Exercise directions
An exact transcription of all the entries is needed; pictures stay out.

Change detection outputs

● ● ● ● ●

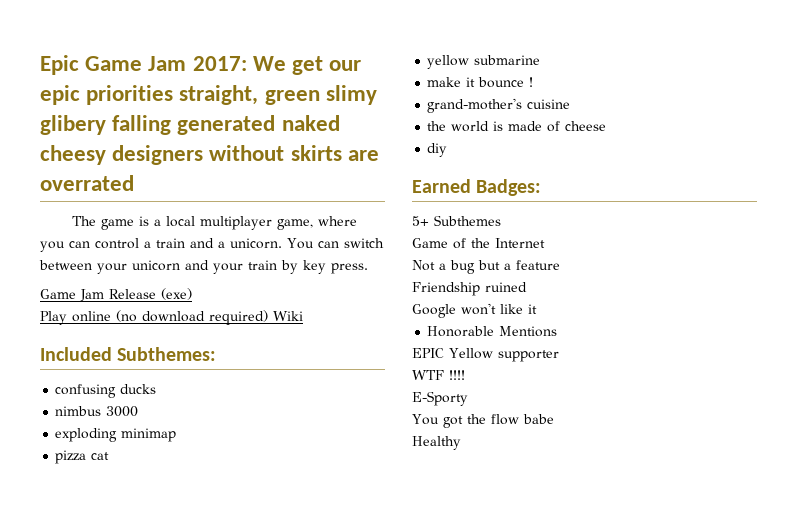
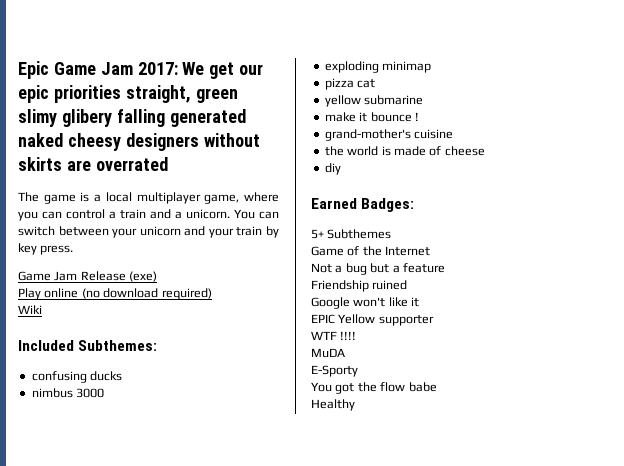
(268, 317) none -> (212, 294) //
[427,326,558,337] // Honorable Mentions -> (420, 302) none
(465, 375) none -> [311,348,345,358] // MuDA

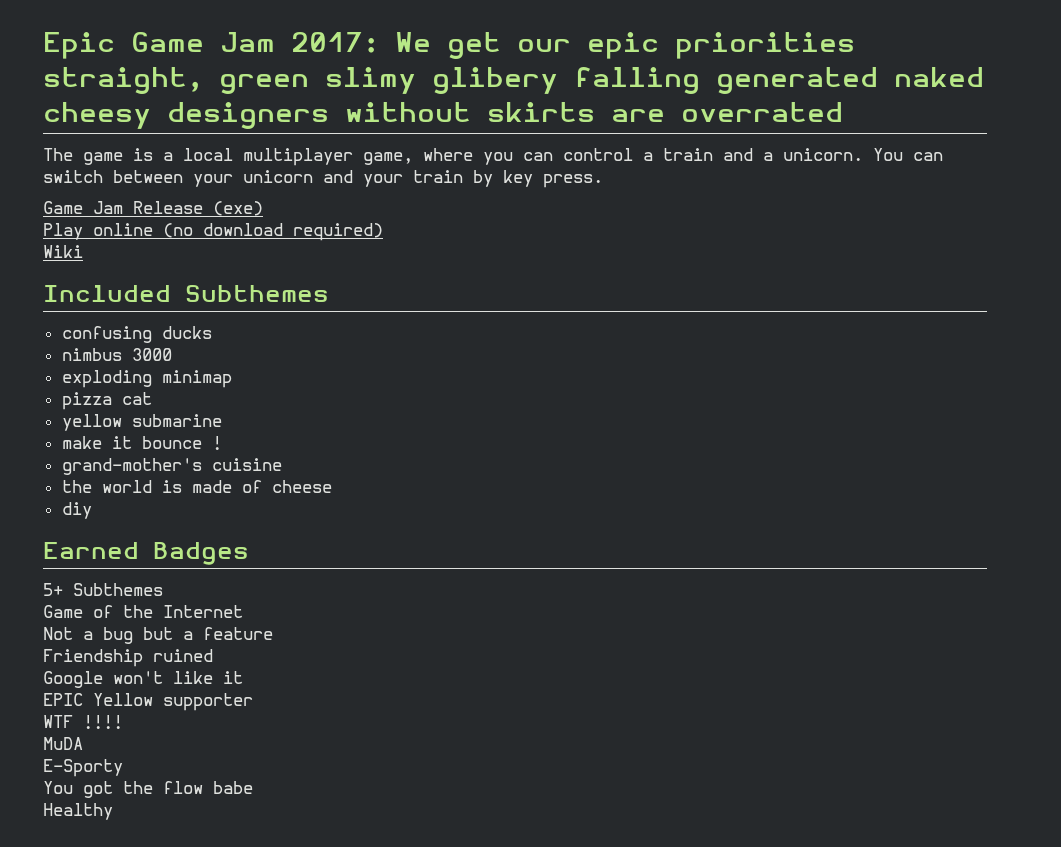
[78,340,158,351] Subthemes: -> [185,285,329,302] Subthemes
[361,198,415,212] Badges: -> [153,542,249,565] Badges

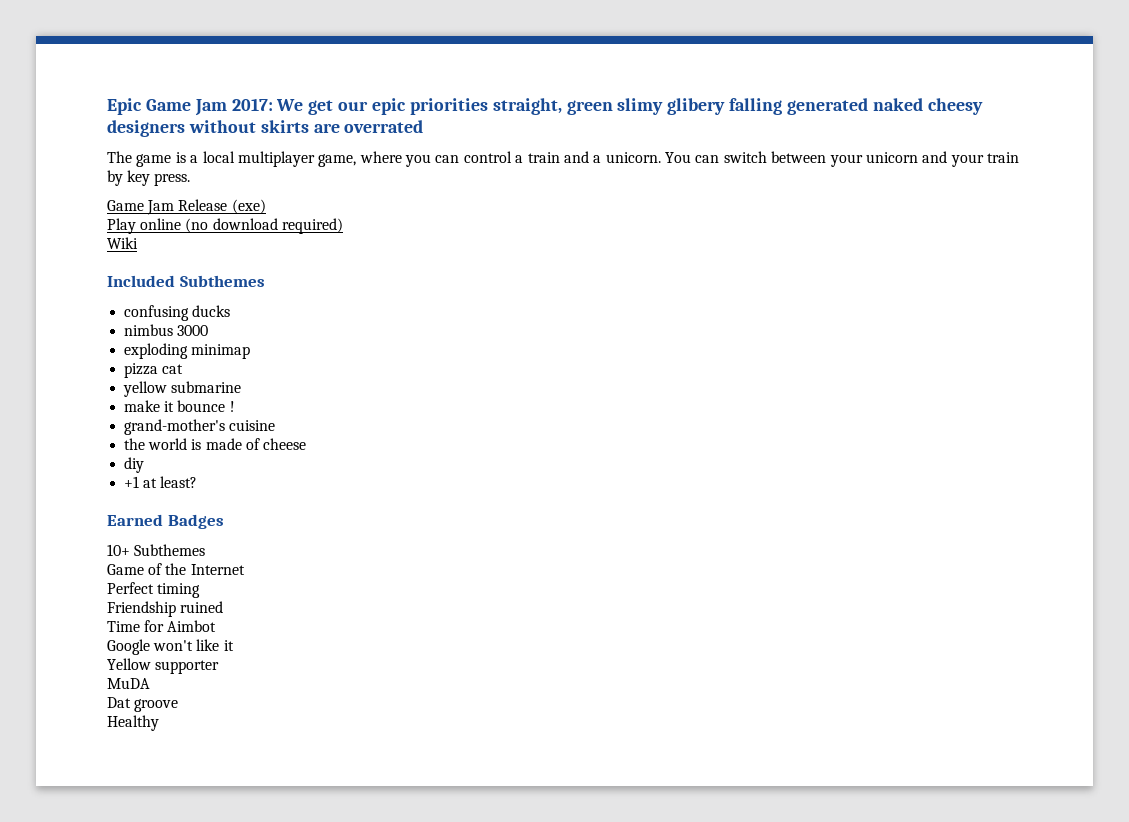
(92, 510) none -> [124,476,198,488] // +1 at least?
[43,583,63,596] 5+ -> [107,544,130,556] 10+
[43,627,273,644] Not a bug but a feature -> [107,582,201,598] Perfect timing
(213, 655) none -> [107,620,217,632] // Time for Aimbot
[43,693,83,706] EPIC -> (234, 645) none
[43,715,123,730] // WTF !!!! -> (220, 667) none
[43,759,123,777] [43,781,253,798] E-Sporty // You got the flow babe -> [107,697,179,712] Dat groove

● ● ● ● ●

Task solution
(268, 317) none -> (212, 294) //
[427,326,558,337] // Honorable Mentions -> (420, 302) none
(465, 375) none -> [311,348,345,358] // MuDA

[78,340,158,351] Subthemes: -> [185,285,329,302] Subthemes
[361,198,415,212] Badges: -> [153,542,249,565] Badges

(92, 510) none -> [124,476,198,488] // +1 at least?
[43,583,63,596] 5+ -> [107,544,130,556] 10+
[43,627,273,644] Not a bug but a feature -> [107,582,201,598] Perfect timing
(213, 655) none -> [107,620,217,632] // Time for Aimbot
[43,693,83,706] EPIC -> (234, 645) none
[43,715,123,730] // WTF !!!! -> (220, 667) none
[43,759,123,777] [43,781,253,798] E-Sporty // You got the flow babe -> [107,697,179,712] Dat groove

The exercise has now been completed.